I wish I could afford that apartment on my own, I would stay there and make Hardin leave. I don’t want to go back to the dorms and get a new roommate—I don’t want a community shower. Why did it all have to start with a lie? If we’d met in some different way, we could be inside that apartment right now, laughing on the couch or kissing in the bedroom. Instead, I’m in my car alone with nowhere to go.

When I finally start the car, my hands are frozen. Couldn’t I be homeless in the summer?

I feel like Catherine again, only not my usual Wuthering Heights Catherine. This time Catherine in Northanger Abbey is who I relate to: shocked and forced to make a long journey alone. Granted, I’m not making a seventy-mile journey from Northanger after being dismissed and embarrassed, but still, I feel her pain. I can’t decide who Hardin would be in this version of the book. On one hand, he’s like Henry, smart and witty, with a knowledge of novels as great as mine. However, Henry is much kinder than Hardin, and that’s where Hardin is more like John, arrogant and rude.

As I drive through town with nowhere to go, I realize that Hardin’s words had a bigger impact on me than I would like to admit. Him begging me to stay almost put the pieces back together just to break them again. I’m sure he only wanted me to stay to prove that he could. It’s not like he’s started calling and texting again since I drove away.

I force myself to drive to campus and take my last final before winter break. I feel so detached during the exam and it feels impossible that everyone on campus could be so clueless about what I’m going through. A fake smile and small talk can hide the splitting pain, I suppose.

I call my mother to check on the status of getting into a new dorm, only to have her mumble “no luck” and quickly hang up the phone.

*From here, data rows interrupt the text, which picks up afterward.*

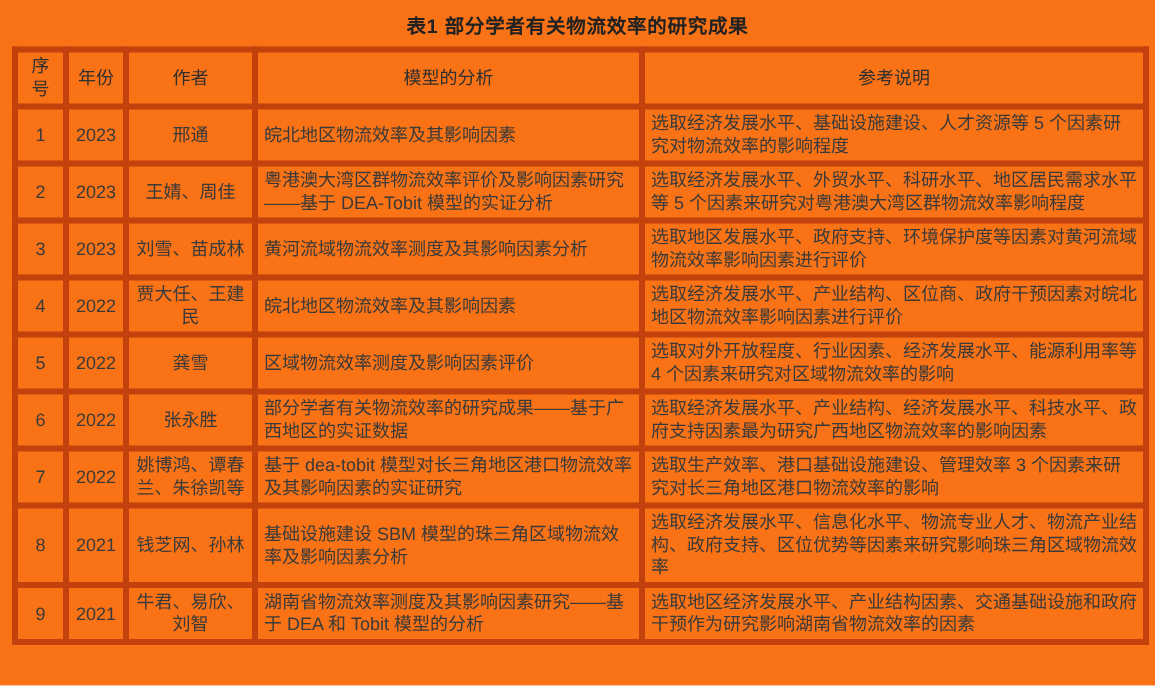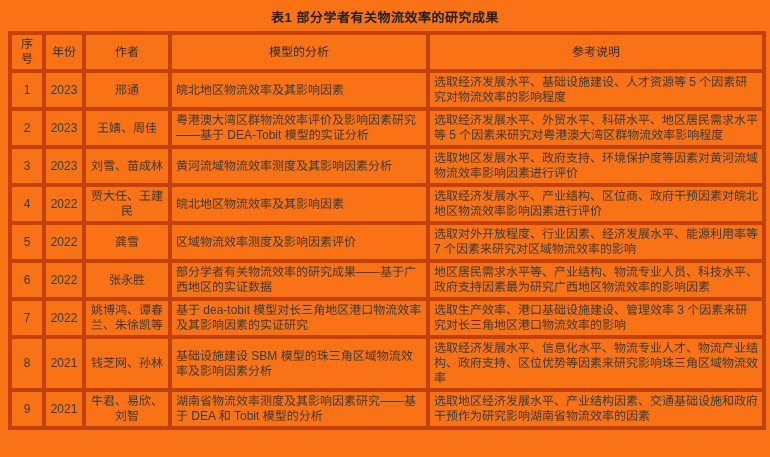--- a/index.html
+++ b/index.html
@@ -118,7 +118,7 @@
       <td class="c-year">2022</td>
       <td class="c-authors">龚雪</td>
       <td class="c-title">区域物流效率测度及影响因素评价</td>
-      <td class="c-note">选取对外开放程度、行业因素、经济发展水平、能源利用率等 7 个因素来研究对区域物流效率的影响</td>
+      <td class="c-note">选取对外开放程度、行业因素、经济发展水平、能源利用率等 4 个因素来研究对区域物流效率的影响</td>
     </tr>
 
     <tr class="data-row">

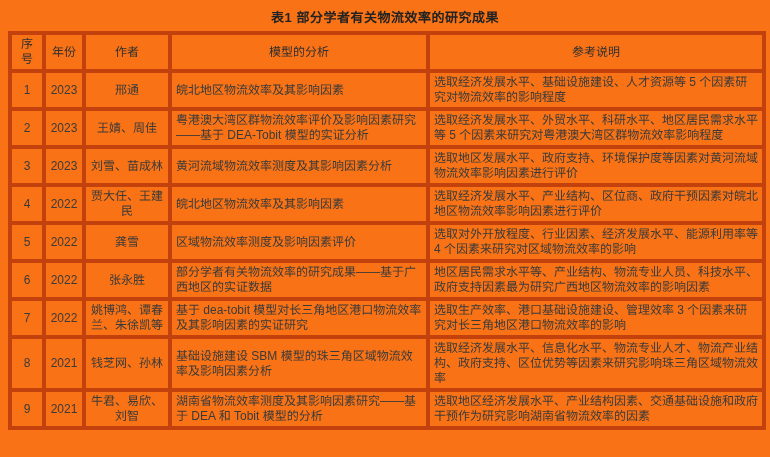--- a/index.html
+++ b/index.html
@@ -126,7 +126,7 @@
       <td class="c-year">2022</td>
       <td class="c-authors">张永胜</td>
       <td class="c-title">部分学者有关物流效率的研究成果——基于广西地区的实证数据</td>
-      <td class="c-note">地区居民需求水平等、产业结构、物流专业人员、科技水平、政府支持因素最为研究广西地区物流效率的影响因素</td>
+      <td class="c-note">选取经济发展水平、产业结构、经济发展水平、科技水平、政府支持因素最为研究广西地区物流效率的影响因素</td>
     </tr>
 
     <tr class="data-row">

After driving aimlessly for a bit, I find myself a block away from Vance and realize it’s already five in the evening. I don’t want to take advantage of Landon by asking him to stay at Ken’s house again. I know he wouldn’t mind, but it’s not fair of me to put Hardin’s family in the middle of this, and honestly that house holds too many memories. I couldn’t stand it. I pass a street lined with motels and pull into the lot of one of the nicer-looking ones. I suddenly realize that I’ve never actually stayed at a motel before, but it’s not like I have anywhere else to go.